(Code change snippets)
________

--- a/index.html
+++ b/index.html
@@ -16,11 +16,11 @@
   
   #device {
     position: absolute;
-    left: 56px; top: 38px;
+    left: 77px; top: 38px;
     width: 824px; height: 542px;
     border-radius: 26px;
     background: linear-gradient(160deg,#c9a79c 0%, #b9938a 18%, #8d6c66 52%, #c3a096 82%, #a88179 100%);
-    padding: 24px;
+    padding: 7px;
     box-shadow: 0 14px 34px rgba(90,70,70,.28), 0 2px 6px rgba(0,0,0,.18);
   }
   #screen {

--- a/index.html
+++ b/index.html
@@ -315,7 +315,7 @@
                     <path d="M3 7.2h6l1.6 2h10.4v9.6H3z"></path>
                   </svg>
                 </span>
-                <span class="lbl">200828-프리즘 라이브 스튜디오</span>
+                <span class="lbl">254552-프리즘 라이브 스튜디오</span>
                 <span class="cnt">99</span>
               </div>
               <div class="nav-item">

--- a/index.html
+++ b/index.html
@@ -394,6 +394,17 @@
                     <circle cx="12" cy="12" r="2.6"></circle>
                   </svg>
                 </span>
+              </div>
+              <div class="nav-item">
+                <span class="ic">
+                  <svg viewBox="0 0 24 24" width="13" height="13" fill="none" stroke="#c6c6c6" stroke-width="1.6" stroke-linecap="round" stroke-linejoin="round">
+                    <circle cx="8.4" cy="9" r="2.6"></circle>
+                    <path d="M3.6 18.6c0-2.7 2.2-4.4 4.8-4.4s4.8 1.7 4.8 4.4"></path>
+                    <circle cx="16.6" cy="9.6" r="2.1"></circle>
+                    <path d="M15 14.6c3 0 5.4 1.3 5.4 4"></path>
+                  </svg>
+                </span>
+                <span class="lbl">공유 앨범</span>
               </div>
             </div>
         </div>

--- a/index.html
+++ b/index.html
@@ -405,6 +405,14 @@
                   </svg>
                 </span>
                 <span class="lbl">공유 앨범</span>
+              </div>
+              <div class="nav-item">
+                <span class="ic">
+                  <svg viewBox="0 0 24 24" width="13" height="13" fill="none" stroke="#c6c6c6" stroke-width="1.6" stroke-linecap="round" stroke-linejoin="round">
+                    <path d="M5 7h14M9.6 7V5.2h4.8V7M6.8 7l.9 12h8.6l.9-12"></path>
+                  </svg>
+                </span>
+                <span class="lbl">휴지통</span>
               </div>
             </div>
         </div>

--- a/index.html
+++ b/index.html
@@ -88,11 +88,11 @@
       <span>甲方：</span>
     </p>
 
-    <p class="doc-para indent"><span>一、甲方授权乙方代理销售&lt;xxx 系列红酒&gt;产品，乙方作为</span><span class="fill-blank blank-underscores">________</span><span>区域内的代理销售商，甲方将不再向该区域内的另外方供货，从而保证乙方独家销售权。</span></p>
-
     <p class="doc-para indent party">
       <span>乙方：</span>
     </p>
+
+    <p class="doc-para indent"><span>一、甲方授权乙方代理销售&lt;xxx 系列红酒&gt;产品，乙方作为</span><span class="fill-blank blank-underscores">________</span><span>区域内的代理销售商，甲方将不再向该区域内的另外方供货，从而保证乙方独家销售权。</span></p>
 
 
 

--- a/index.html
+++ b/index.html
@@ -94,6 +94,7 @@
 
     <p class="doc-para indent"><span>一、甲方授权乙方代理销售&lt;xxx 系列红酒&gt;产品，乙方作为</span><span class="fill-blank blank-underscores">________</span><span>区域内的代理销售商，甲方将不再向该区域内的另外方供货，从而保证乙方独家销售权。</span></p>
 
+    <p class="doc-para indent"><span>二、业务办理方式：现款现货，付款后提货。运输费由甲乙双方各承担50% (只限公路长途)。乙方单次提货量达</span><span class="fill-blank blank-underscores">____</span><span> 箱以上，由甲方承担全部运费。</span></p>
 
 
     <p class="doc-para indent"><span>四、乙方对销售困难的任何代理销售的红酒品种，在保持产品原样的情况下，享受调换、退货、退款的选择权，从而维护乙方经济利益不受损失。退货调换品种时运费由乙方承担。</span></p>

________

**Your instructions:** Search the data above for the word "underscores" and report how many lines contain it, with nothing further.

**Answer to this exercise:** 4